You are browsing a read-only backup copy of Wikitech. The primary site can be found at wikitech.wikimedia.org
Ganeti is a cluster virtual server management software tool built on top of existing virtualization technologies such as Xen or KVM and other open source software. It supports both KVM and Xen. At WMF we only have KVM as an enabled hypervisor. Primary Ganeti web page is http://www.ganeti.org/.
At WMF, ganeti is used as a cluster management tool for a private VPS cloud installation. After an evaluation process of Openstack vs Ganeti, Ganeti was chosen as a more fitting software for the job at hand.
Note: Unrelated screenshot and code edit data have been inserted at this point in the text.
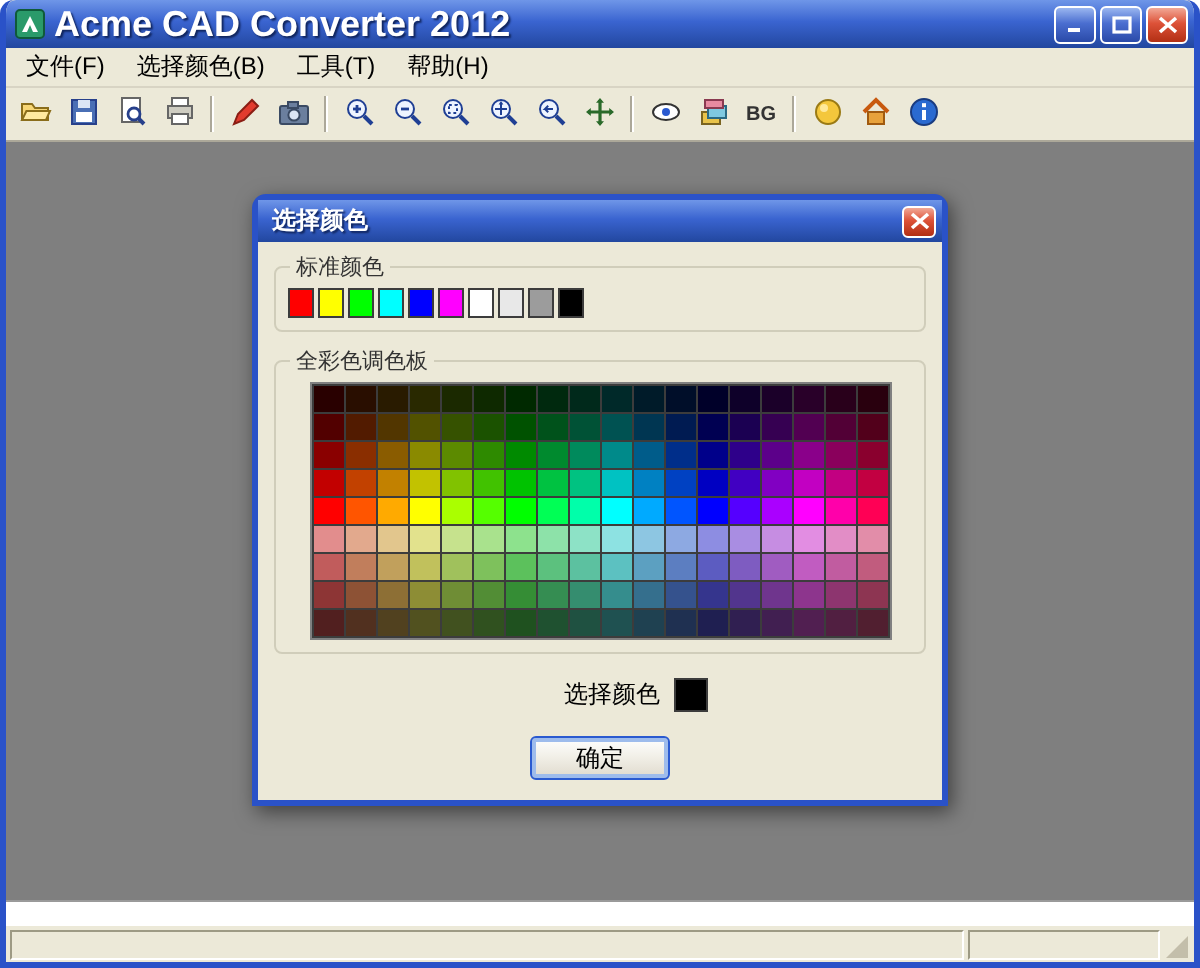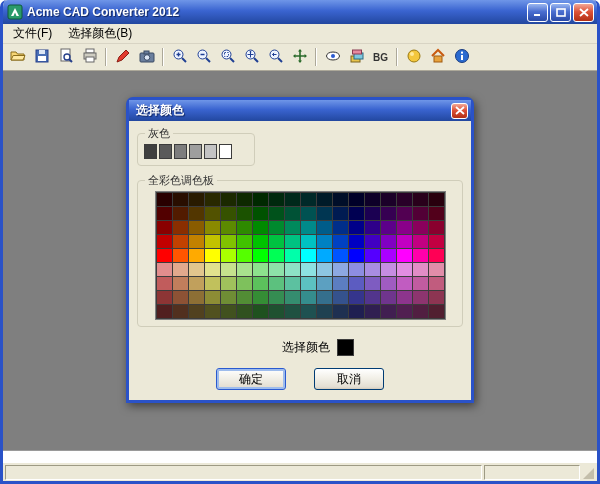--- a/index.html
+++ b/index.html
@@ -7,21 +7,21 @@
 
   .window{width:600px;height:484px;display:flex;flex-direction:column;
     border:3px solid #2a52c8;border-top:0;border-radius:7px 7px 0 0;
     background:#ECE9D8;overflow:hidden;}
 
   
   .titlebar{height:24px;flex:0 0 24px;display:flex;align-items:center;padding:0 3px 0 4px;
     background:linear-gradient(180deg,#6f96e8 0%,#3a64d0 45%,#22479f 100%);
     border-radius:5px 5px 0 0;}
   .app-icon{width:16px;height:16px;margin-right:4px;flex:0 0 16px;}
-  .title-text{color:#fff;font-weight:bold;font-size:12px;text-shadow:1px 1px 1px #10255e;
+  .title-text{color:#fff;font-weight:bold;font-size:18px;text-shadow:1px 1px 1px #10255e;
     flex:1;white-space:nowrap;overflow:hidden;}
   .winbtn{width:21px;height:19px;margin-left:2px;border:1px solid #fff;border-radius:3px;
     display:flex;align-items:center;justify-content:center;padding:0;cursor:default;
     background:linear-gradient(180deg,#9ab6f0 0%,#4a6ed0 45%,#2a4aa8 100%);}
   .winbtn.close{background:linear-gradient(180deg,#f2a896 0%,#dd5238 45%,#b22f14 100%);}
 
   
   .menubar{height:20px;flex:0 0 20px;display:flex;align-items:center;background:#ECE9D8;
     border-bottom:1px solid #d8d4c4;padding-left:2px;}
   .menu-item{padding:2px 8px;cursor:default;}
@@ -115,20 +115,22 @@
     <button class="winbtn close">
       <svg width="10" height="9" viewBox="0 0 10 9">
           <path d="M1 1l8 7M9 1L1 8" stroke="#fff" stroke-width="1.8"></path>
         </svg>
     </button>
   </div>
 
   <div class="menubar">
     <span class="menu-item">文件(F)</span>
     <span class="menu-item">选择颜色(B)</span>
+    <span class="menu-item">工具(T)</span>
+    <span class="menu-item">帮助(H)</span>
   </div>
 
   <div class="toolbar">
     <button class="tbtn">
         <span><svg width="16" height="16" viewBox="0 0 16 16">
             <path d="M1 12V4h5l1.5 2H14v6z" fill="#f7d675" stroke="#8a6d1b"></path>
             <path d="M1 12l2.2-4.5H15L13 12z" fill="#ffe9a0" stroke="#8a6d1b"></path>
           </svg></span>
       </button>
     <button class="tbtn">
@@ -254,29 +256,33 @@
         <span class="dlg-title">选择颜色</span>
         <button class="dlg-close">
           <svg width="10" height="9" viewBox="0 0 10 9">
               <path d="M1 1l8 7M9 1L1 8" stroke="#fff" stroke-width="1.8"></path>
             </svg>
         </button>
       </div>
       <div class="dlg-body">
 
         <div class="group-row">
-          <div class="group group-gray">
-            <span class="group-label">灰色</span>
+          <div class="group group-std">
+            <span class="group-label">标准颜色</span>
             <div class="swatch-row">
-                <div class="swatch" style="background: rgb(63, 63, 63);"></div>
-                <div class="swatch" style="background: rgb(90, 90, 90);"></div>
-                <div class="swatch" style="background: rgb(125, 125, 125);"></div>
-                <div class="swatch" style="background: rgb(158, 158, 158);"></div>
-                <div class="swatch" style="background: rgb(195, 195, 195);"></div>
+                <div class="swatch" style="background: rgb(255, 0, 0);"></div>
+                <div class="swatch" style="background: rgb(255, 255, 0);"></div>
+                <div class="swatch" style="background: rgb(0, 255, 0);"></div>
+                <div class="swatch" style="background: rgb(0, 255, 255);"></div>
+                <div class="swatch" style="background: rgb(0, 0, 255);"></div>
+                <div class="swatch" style="background: rgb(255, 0, 255);"></div>
                 <div class="swatch" style="background: rgb(255, 255, 255);"></div>
+                <div class="swatch" style="background: rgb(232, 232, 232);"></div>
+                <div class="swatch" style="background: rgb(156, 156, 156);"></div>
+                <div class="swatch" style="background: rgb(0, 0, 0);"></div>
               </div>
           </div>
         </div>
 
         <div class="group group-palette">
           <span class="group-label">全彩色调色板</span>
           <div class="palette-grid">
               <div class="pcell" style="background: rgb(41, 0, 0);"></div>
               <div class="pcell" style="background: rgb(41, 14, 0);"></div>
               <div class="pcell" style="background: rgb(41, 27, 0);"></div>
@@ -442,21 +448,20 @@
             </div>
         </div>
 
         <div class="selected-row">
           <span class="sel-label">选择颜色</span>
           <span class="sel-swatch" style="background: rgb(0, 0, 0);"></span>
         </div>
 
         <div class="btn-row">
           <button class="xpbtn default">确定</button>
-          <button class="xpbtn">取消</button>
         </div>
 
       </div>
     </div>
   </div>
 
   <div class="bottom-strip"></div>
 
   <div class="statusbar">
     <div class="status-pane status-left"></div>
Ganeti is architected as a shared nothing cluster with job management. There is one master node that receives all jobs to be executed (create a VM, delete a VM, stop/start VMs, etc) that can be swapped between a preconfigured number of master candidates in case of a hardware failure. That allows for no single point of failure for cluster operations. For VMs operations, provided the DRBD backend is used, which we do in WMF, even in the case of catastrophic failure for a hardware node, VMs can be restarted with minimal disruption on their secondary (backup) node.
A high level overview of the architecture is here http://docs.ganeti.org/ganeti/2.12/html/_images/graphviz-246e5775f608681df9f62dbbe0a5d4120dc75f1c.png and more discussion about it is in http://docs.ganeti.org/ganeti/2.12/html/design-2.0.html
A cluster is identified by:
- The nodes
- An FQDN (e.g ganeti01.svc.eqiad.wmnet), which obviously corresponds to an IPv4 address. That IPv4 address is "floating", meaning that it is owned by the current master.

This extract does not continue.